Only one stretch of the records below is wanted: the lines from the one holding "subtotal: 2155.00 -> 2443.00" through the one holding "discount: none -> 100.00". Return it exactly, both ends included.

Source material: Begin

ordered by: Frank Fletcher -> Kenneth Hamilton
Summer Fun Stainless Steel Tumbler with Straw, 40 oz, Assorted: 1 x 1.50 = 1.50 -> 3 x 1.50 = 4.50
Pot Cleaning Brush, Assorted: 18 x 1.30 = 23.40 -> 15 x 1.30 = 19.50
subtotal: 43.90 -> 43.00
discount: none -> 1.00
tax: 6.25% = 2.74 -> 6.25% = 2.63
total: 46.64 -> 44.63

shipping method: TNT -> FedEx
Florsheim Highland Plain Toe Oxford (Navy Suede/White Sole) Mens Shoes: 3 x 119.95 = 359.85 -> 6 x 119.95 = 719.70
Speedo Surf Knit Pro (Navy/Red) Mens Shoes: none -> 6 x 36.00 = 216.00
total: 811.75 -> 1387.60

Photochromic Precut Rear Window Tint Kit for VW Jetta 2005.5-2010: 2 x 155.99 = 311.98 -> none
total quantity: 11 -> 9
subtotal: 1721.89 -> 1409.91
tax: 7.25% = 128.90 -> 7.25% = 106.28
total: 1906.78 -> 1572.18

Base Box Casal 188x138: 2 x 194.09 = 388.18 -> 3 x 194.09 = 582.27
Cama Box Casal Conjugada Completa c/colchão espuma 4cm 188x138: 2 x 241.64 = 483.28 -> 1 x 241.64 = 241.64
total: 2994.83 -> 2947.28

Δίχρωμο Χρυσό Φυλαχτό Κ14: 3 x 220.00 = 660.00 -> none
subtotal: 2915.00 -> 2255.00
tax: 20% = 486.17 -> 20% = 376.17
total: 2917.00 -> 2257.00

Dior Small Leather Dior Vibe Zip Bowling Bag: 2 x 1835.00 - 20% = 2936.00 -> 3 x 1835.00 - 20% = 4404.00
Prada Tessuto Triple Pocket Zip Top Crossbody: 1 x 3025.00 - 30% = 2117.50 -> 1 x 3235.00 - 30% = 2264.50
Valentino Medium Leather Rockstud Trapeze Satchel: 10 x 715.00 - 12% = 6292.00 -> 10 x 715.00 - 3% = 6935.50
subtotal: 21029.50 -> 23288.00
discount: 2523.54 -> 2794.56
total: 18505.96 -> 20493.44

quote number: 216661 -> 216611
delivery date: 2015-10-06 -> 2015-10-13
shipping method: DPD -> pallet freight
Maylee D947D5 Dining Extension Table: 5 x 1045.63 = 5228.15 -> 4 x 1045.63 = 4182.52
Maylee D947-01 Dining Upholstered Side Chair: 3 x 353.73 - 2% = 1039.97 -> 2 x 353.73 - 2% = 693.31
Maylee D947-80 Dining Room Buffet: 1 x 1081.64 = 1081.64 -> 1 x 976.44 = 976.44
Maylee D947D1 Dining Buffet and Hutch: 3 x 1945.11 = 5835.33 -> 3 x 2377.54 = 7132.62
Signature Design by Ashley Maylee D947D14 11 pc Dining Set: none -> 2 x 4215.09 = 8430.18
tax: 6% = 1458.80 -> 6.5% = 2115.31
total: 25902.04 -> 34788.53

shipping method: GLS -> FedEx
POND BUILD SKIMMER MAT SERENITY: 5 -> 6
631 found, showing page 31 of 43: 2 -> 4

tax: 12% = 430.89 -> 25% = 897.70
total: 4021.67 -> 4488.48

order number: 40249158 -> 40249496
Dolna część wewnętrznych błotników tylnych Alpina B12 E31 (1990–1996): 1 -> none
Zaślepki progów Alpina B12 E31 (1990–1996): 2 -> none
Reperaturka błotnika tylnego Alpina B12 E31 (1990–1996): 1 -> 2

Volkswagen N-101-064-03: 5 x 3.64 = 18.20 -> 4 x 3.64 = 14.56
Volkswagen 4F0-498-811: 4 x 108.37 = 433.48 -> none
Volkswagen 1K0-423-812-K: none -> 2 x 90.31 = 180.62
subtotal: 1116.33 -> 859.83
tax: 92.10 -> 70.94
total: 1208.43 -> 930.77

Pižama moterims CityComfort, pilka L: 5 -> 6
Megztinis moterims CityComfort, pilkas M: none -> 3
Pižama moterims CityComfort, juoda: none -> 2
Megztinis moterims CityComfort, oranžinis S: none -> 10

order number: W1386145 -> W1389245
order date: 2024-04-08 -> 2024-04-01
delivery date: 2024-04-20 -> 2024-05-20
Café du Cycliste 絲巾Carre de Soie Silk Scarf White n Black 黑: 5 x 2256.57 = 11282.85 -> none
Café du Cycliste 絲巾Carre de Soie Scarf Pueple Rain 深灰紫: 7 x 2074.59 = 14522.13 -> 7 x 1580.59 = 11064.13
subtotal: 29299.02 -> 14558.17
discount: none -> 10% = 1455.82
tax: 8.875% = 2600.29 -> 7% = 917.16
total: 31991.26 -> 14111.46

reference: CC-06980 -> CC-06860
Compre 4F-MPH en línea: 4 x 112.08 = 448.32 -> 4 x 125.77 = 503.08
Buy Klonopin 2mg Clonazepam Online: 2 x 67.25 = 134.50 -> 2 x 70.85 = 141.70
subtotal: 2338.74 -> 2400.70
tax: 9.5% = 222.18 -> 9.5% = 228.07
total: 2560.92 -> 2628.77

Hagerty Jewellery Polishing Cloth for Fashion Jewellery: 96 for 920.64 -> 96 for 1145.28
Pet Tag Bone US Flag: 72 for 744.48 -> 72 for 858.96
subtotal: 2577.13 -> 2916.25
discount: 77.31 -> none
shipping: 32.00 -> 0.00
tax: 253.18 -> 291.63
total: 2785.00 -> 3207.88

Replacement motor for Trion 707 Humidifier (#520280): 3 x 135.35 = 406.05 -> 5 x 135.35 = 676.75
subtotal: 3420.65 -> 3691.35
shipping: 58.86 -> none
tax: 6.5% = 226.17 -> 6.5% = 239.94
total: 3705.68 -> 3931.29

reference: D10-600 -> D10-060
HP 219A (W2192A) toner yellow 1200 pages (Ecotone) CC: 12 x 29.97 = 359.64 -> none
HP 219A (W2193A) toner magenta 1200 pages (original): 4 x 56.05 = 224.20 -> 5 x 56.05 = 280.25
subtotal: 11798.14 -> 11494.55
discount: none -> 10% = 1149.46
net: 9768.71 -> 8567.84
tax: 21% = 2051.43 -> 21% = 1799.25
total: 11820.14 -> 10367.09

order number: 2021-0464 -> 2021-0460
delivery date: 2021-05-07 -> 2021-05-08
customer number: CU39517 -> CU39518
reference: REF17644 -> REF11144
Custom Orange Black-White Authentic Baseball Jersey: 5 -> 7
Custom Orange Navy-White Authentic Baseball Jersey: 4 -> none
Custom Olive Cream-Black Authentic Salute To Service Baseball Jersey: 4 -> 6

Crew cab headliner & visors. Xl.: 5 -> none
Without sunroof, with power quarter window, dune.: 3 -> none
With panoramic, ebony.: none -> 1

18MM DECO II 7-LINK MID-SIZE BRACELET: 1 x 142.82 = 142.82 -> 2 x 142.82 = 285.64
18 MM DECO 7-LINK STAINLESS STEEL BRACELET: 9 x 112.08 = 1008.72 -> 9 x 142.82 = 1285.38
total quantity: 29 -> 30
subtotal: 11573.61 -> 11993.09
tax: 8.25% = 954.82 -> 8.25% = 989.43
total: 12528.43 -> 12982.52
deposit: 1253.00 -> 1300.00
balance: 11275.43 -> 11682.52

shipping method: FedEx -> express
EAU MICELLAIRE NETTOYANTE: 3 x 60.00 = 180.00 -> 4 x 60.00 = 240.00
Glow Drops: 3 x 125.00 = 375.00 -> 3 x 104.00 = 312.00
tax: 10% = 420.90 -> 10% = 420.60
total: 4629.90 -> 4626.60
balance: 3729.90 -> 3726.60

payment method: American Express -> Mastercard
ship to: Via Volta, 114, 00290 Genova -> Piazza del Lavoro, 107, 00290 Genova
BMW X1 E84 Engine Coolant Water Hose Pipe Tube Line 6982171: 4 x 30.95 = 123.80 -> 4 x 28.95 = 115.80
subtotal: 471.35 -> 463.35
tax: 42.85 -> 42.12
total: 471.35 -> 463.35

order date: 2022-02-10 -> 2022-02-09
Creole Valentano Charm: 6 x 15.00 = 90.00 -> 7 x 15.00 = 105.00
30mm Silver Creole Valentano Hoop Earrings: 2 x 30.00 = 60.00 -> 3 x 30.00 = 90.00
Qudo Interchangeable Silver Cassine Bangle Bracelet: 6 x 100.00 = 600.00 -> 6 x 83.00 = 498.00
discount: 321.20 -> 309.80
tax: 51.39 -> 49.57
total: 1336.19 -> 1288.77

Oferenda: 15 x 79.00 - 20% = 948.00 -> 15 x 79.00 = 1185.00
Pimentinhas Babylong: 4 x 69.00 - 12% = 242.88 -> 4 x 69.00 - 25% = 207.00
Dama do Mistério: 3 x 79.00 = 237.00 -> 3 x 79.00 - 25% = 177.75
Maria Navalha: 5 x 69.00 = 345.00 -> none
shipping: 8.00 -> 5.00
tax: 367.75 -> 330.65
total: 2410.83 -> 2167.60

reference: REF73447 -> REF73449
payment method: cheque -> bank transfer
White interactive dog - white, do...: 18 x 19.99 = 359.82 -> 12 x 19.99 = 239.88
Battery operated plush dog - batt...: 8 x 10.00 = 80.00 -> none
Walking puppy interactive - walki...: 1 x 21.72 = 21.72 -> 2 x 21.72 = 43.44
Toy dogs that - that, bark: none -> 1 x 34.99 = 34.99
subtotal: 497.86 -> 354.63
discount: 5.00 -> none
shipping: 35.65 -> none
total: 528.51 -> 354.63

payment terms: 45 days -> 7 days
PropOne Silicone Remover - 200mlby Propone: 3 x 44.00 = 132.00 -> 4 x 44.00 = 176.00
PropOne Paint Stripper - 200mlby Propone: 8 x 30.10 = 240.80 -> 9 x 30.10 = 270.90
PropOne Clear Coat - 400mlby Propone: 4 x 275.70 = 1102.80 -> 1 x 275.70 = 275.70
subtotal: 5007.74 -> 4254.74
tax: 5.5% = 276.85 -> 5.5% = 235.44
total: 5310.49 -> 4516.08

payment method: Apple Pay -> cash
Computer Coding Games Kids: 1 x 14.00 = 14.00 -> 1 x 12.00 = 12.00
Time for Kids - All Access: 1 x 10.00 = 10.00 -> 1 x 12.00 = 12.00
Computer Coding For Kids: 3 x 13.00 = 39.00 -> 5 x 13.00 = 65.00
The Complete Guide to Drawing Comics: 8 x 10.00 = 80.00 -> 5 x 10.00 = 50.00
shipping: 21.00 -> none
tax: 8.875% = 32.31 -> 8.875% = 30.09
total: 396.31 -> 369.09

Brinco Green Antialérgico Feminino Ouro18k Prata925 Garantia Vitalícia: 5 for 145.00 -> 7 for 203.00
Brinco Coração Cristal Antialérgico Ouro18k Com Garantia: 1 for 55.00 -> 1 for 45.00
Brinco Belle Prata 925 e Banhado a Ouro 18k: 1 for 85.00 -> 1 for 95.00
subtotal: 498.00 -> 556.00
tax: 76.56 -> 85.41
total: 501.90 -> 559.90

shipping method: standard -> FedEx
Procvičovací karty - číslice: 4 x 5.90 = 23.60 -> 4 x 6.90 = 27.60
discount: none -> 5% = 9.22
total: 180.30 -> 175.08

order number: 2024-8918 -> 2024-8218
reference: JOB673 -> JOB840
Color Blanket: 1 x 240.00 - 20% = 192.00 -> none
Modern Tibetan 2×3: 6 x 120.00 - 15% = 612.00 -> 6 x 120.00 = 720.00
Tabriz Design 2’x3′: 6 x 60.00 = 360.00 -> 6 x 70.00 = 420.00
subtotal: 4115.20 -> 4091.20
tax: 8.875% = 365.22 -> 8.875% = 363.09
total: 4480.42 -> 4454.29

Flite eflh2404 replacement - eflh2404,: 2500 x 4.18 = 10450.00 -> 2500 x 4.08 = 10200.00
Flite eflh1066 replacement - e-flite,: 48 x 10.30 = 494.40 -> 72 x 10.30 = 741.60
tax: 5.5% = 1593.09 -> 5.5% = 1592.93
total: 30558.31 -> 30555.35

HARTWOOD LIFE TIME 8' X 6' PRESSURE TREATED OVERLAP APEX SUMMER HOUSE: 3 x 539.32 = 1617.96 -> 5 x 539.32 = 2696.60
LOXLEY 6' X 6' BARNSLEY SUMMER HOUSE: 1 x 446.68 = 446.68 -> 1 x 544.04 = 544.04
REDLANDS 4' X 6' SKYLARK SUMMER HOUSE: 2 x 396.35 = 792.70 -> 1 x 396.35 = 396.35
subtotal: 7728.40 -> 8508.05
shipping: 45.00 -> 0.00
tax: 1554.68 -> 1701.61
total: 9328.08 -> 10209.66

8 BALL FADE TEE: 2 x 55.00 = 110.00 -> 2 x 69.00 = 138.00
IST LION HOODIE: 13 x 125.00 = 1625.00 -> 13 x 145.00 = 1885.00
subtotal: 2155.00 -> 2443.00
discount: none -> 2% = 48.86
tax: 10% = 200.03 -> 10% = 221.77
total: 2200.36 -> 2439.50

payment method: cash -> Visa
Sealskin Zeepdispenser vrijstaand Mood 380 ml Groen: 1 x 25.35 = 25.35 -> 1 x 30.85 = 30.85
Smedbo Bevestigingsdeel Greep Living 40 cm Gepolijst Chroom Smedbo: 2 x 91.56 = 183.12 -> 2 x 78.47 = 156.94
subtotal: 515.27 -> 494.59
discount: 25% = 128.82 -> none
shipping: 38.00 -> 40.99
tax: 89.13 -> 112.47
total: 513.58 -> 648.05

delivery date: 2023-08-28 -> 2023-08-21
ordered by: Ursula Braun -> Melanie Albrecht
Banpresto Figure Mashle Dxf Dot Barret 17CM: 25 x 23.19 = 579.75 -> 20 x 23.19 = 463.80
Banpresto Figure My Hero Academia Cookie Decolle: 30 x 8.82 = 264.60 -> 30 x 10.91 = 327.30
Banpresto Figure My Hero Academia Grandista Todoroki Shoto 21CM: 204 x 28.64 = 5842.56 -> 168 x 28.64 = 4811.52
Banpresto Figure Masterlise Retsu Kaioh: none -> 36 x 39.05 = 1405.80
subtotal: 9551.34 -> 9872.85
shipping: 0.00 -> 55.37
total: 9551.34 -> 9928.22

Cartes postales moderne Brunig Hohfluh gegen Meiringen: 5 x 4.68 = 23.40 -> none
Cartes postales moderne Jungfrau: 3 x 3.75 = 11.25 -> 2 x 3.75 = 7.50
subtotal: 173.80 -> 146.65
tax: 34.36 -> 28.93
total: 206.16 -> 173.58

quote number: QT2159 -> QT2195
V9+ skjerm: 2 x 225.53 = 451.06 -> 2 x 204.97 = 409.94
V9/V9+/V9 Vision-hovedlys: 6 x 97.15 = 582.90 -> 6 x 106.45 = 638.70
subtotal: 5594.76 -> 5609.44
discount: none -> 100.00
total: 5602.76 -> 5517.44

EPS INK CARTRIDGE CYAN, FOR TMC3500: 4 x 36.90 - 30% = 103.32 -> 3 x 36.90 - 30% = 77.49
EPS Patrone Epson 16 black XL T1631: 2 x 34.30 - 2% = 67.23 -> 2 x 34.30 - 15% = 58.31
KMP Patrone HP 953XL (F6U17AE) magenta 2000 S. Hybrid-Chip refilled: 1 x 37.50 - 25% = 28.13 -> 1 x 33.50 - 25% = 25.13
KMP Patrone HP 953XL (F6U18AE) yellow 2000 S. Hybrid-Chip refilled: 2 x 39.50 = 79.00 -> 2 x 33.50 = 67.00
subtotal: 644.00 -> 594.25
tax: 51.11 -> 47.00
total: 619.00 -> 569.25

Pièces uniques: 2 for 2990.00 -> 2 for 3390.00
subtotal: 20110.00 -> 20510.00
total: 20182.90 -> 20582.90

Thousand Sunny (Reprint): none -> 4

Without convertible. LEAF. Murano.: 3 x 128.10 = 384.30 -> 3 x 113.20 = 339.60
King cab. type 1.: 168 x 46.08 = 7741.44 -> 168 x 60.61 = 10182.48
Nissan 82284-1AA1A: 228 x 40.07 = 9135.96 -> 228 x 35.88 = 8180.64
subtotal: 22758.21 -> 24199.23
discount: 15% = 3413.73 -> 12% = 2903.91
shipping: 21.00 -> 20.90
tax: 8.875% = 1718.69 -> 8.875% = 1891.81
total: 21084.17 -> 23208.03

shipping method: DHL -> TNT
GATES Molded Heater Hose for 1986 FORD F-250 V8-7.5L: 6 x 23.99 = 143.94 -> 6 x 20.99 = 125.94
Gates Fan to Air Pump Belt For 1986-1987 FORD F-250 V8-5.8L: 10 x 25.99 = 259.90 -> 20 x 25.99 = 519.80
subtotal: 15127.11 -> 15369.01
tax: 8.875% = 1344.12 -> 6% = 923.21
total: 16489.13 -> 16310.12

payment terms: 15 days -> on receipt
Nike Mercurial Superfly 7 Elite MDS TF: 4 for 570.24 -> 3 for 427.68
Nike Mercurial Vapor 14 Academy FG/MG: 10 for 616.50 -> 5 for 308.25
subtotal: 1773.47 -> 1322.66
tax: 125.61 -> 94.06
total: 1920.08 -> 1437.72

Source material: End

## Your solution
subtotal: 2155.00 -> 2443.00
discount: none -> 2% = 48.86
tax: 10% = 200.03 -> 10% = 221.77
total: 2200.36 -> 2439.50

payment method: cash -> Visa
Sealskin Zeepdispenser vrijstaand Mood 380 ml Groen: 1 x 25.35 = 25.35 -> 1 x 30.85 = 30.85
Smedbo Bevestigingsdeel Greep Living 40 cm Gepolijst Chroom Smedbo: 2 x 91.56 = 183.12 -> 2 x 78.47 = 156.94
subtotal: 515.27 -> 494.59
discount: 25% = 128.82 -> none
shipping: 38.00 -> 40.99
tax: 89.13 -> 112.47
total: 513.58 -> 648.05

delivery date: 2023-08-28 -> 2023-08-21
ordered by: Ursula Braun -> Melanie Albrecht
Banpresto Figure Mashle Dxf Dot Barret 17CM: 25 x 23.19 = 579.75 -> 20 x 23.19 = 463.80
Banpresto Figure My Hero Academia Cookie Decolle: 30 x 8.82 = 264.60 -> 30 x 10.91 = 327.30
Banpresto Figure My Hero Academia Grandista Todoroki Shoto 21CM: 204 x 28.64 = 5842.56 -> 168 x 28.64 = 4811.52
Banpresto Figure Masterlise Retsu Kaioh: none -> 36 x 39.05 = 1405.80
subtotal: 9551.34 -> 9872.85
shipping: 0.00 -> 55.37
total: 9551.34 -> 9928.22

Cartes postales moderne Brunig Hohfluh gegen Meiringen: 5 x 4.68 = 23.40 -> none
Cartes postales moderne Jungfrau: 3 x 3.75 = 11.25 -> 2 x 3.75 = 7.50
subtotal: 173.80 -> 146.65
tax: 34.36 -> 28.93
total: 206.16 -> 173.58

quote number: QT2159 -> QT2195
V9+ skjerm: 2 x 225.53 = 451.06 -> 2 x 204.97 = 409.94
V9/V9+/V9 Vision-hovedlys: 6 x 97.15 = 582.90 -> 6 x 106.45 = 638.70
subtotal: 5594.76 -> 5609.44
discount: none -> 100.00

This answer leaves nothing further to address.